On December 8, 2010, the Board of Education named Dr. Art J. McCoy, II as Superintendent. He was the first African-American superintendent for the school district and at age 33 was one of the youngest in the state of Missouri and nation.

On Jan. 30, 2015, the Board of Education unanimously approved Dr. Joseph Davis as superintendent of schools, effective July 1.

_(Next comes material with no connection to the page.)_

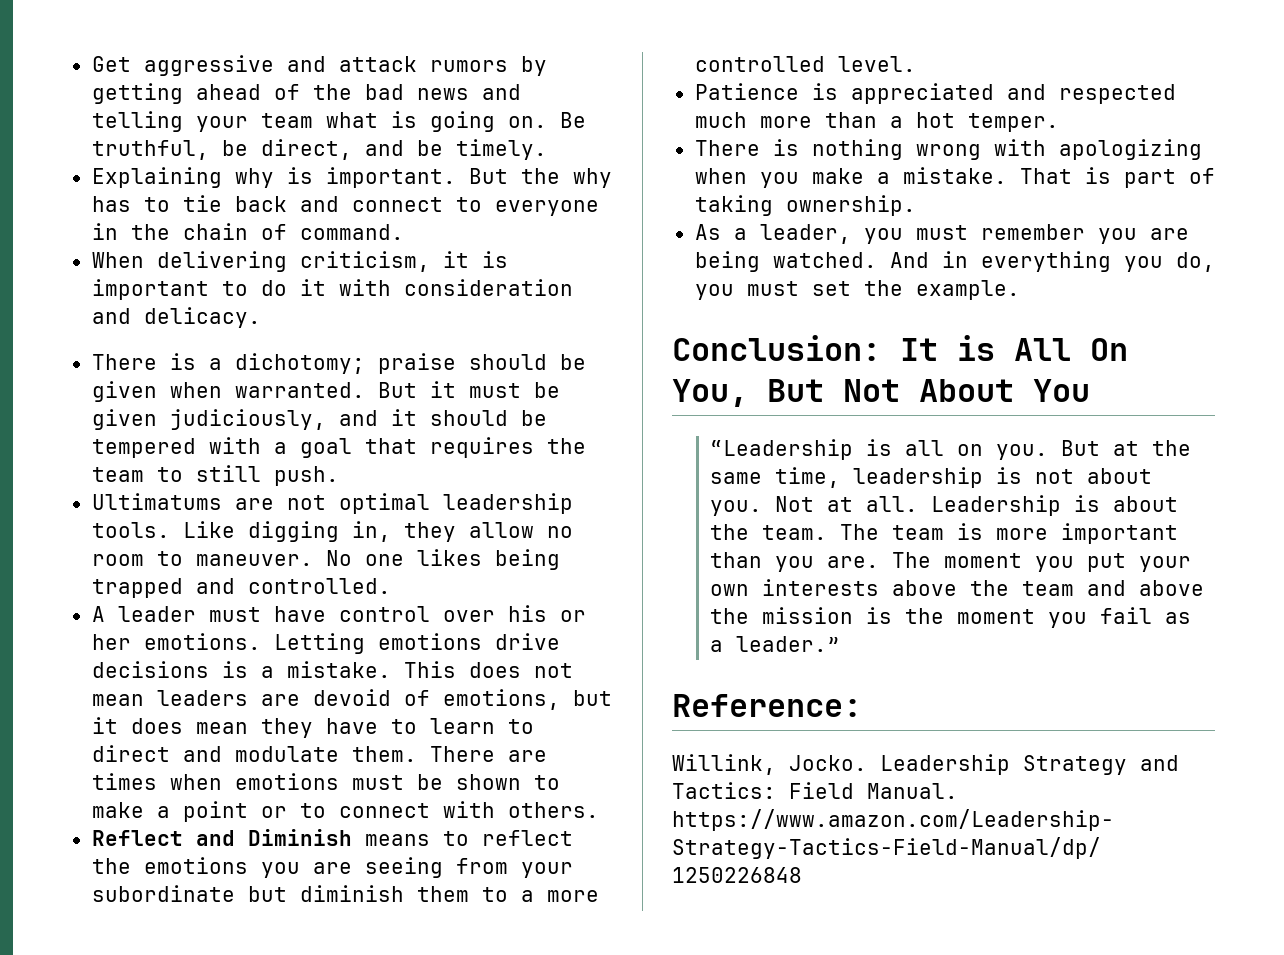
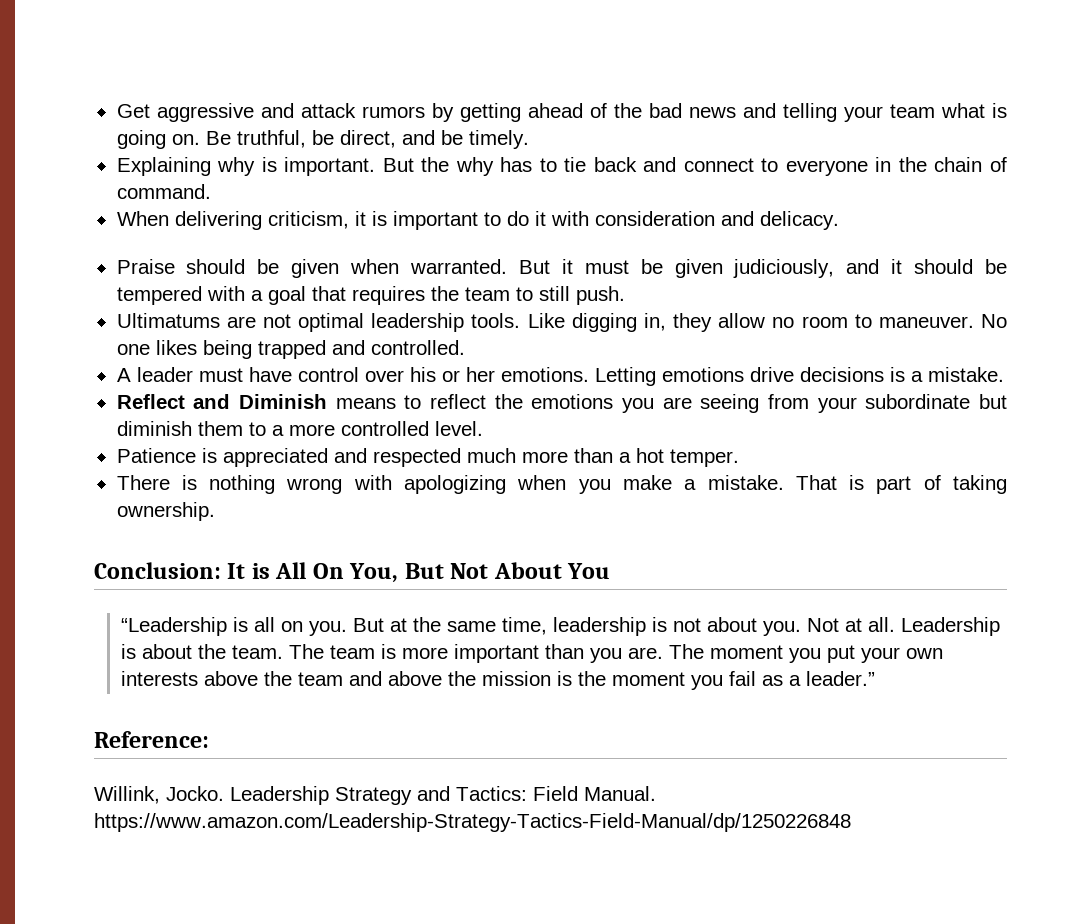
[91,353,456,374] There is a dichotomy; praise -> [116,259,175,274] Praise
[403,661,573,678] [91,689,612,710] [91,717,534,738] [91,745,547,762] [91,773,560,790] [91,801,599,822] This does not mean leaders are devoid of emotions, but it does mean they have to learn to direct and modulate them. There are times when emotions must be shown to make a point or to connect with others. -> (1004, 374) none
[694,224,1189,244] [694,251,1215,272] [694,280,1020,300] // As a leader, you must remember you are being watched. And in everything you do, you must set the example. -> (215, 511) none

In 2018 the district formally closed its previous administration building, which it already moved out from. On a 4–2 vote, in which board members of different ethnic backgrounds voted different ways, the district closed or moved a different program into Airport Elementary, Mark Twain Alternative, and Vogt Elementary schools and converted McCluer South into a selective STEAM school.

==Boundary==
The district includes all of Calverton Park and Kinloch, the majorities of Berkeley, Cool Valley, and Ferguson, about half of Florissant, and parts of Dellwood, Hazelwood, Jennings, and Normandy. It also includes a section of the Old Jamestown census-designated place.

==Operations==
Previously the district headquarters were in Florissant.

==Schools==
- High schools
- McCluer High School
- McCluer North High School
- STEAM Academy at McCluer South-Berkeley, formerly McCluer South-Berkeley High School

- Middle schools
- Cross Keys Middle School
- Ferguson Middle School
- STEAM Academy Middle School

- Sixth grade centers
- Johnson-Wabash Sixth Grade Center, formerly Johnson-Wabash Elementary School
- Wedgewood Sixth Grade Center, formerly Wedgwood Elementary School

- Intermediate schools (grades 3–5)
- Berkeley Intermediate School
- Combs Intermediate School
- Griffith Intermediate School
- Halls Ferry Intermediate School
- Lee-Hamilton Intermediate School
- Robinwood Intermediate School

- Primary schools (grades PreK-2)
- Bermuda Primary School
- Central Primary School
- Commons Lane Primary School
- Duchesne Primary School
- Holman Primary School
- Parker Road Primary School
- Walnut Grove Primary School

- Alternative Programs
- Mark Twain Restoration and Re-Entry Center - Was Mark Twain Student Support Center until 2019

- Former schools
- Airport Elementary School - Closed 2019
- Berkeley Middle School
- Cool Valley Elementary School
- Vogt Elementary School - Closed 2019

Students with disabilities are referred to the Special School District of St. Louis County (SSD) facilities. Ferguson-Florrisant residents are zoned to Ackerman School (ages 5–13) and Northview High School (ages 14–21) in Florissant. The SSD district also maintains North Technical High School in Florissant.